Вот только, к немалому удивлению, ответ кузнеца застал меня врасплох. Я ожидал чего угодно: брани, понуканий, обвинений в ереси или на худой конец отеческой отповеди, но вместо этого услышал нечто иное.
— Это правильно, — внезапно поддержал меня кузнец. — Слишком часто мы видим лишь то, что хотим видеть. И верим в то, во что хотим верить. Мы так отчаянно лжём себе, что через какое-то время и сами начинаем верить в выдумку. Мы столь отчаянно отрицаем правду, что иногда не можем распознать кривду, даже когда она у нас под носом. Быть человеком трудно, всегда хочется на что-то опереться: на родичей, на верных соратников, на богов.

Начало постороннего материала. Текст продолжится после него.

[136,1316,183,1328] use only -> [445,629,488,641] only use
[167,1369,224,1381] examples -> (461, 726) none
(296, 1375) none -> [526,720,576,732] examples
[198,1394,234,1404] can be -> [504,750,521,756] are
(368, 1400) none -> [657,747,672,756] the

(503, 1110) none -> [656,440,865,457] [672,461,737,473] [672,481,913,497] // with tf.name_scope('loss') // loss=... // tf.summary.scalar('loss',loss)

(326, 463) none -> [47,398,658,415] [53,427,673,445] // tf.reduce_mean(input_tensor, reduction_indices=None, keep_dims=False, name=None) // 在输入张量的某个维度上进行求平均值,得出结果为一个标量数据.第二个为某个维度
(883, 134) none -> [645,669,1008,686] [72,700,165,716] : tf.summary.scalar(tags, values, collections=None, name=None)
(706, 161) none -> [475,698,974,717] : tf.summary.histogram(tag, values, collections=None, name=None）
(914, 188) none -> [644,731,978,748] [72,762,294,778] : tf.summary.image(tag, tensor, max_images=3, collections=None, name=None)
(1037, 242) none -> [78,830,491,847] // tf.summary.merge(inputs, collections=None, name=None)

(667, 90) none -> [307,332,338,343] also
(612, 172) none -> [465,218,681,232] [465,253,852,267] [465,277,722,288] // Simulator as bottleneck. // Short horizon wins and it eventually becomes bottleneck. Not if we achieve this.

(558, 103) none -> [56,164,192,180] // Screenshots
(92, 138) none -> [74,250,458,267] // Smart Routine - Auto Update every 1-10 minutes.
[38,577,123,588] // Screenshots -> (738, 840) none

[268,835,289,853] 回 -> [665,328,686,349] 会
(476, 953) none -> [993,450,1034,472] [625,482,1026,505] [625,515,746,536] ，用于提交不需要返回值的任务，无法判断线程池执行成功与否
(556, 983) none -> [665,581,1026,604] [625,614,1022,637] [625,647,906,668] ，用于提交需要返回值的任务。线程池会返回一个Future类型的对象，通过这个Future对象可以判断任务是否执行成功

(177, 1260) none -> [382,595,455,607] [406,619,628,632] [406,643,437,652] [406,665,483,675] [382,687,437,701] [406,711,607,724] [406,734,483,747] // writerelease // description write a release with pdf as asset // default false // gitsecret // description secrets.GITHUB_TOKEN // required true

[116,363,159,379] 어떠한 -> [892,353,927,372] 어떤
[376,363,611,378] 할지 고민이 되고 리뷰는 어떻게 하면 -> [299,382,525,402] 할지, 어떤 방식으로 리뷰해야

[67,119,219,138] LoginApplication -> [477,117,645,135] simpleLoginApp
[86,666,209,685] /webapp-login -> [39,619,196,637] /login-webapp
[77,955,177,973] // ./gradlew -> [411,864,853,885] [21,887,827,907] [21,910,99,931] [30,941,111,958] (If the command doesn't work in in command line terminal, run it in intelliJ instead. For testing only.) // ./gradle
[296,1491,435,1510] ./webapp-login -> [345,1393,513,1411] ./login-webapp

Однажды и я Людота Коваль дал слабину, не распознал в друге — врага, а в боге — подделку. Не повторяй моих ошибок, малец, и помни не пожимай руки тому, кто, своих сыновей не имея, чужих на смерть посылает…
— …да очнись же ты, окаянный! — раздражённый голос волхва ввинтился в уши поганым сверлом.
Я с трудом разлепил веки. Картинка перед глазами плыла, но даже так я умудрился обозреть помещение и понять, что в капище мы с волхвов одни. Куда подевались остальные новобранцы оставалось лишь догадываться.
— А ну, отрок, говори, — старик ухватил меня за грудки. — Видел чего необычного, может место какое чУдное али людей странных?
— Место, людей? Ничегошеньки не помню, — промямлил я в ответ, баюкая гудящую, словно после попойки, голову.
— Правду, правду глаголь! — не отставал старик. — Не криви душой!
— Да разве стал бы я лгать? — деланно возмутился я. — Помню только как из чаши испил, а затем темнота.
— Клянись, перед ликом богов клянись! — потряс меня за шиворот Боян. — Именем матери тебя вскормившей клянись!
Многое бы я отдал в тот момент, чтобы хорошенько приголубить склочного деда кулаком по темечку. И желательно, чтобы наповал. Но конспирация, будь она неладна, требовала иного.
— Род мне свидетель, нет в моих словах кривды! Пусть обрушит свой гнев Перун на головы моих кровных родичей, если я словом или мыслью лукавлю!
Легко брать в свидетели богов, в которых не веришь, но ещё проще клясться родичами, что тебя бросили.
Моя пламенная речь остудила пыл волхва, и тот ослабил хватку. Воротник новенького мундира вновь оказался на свободе.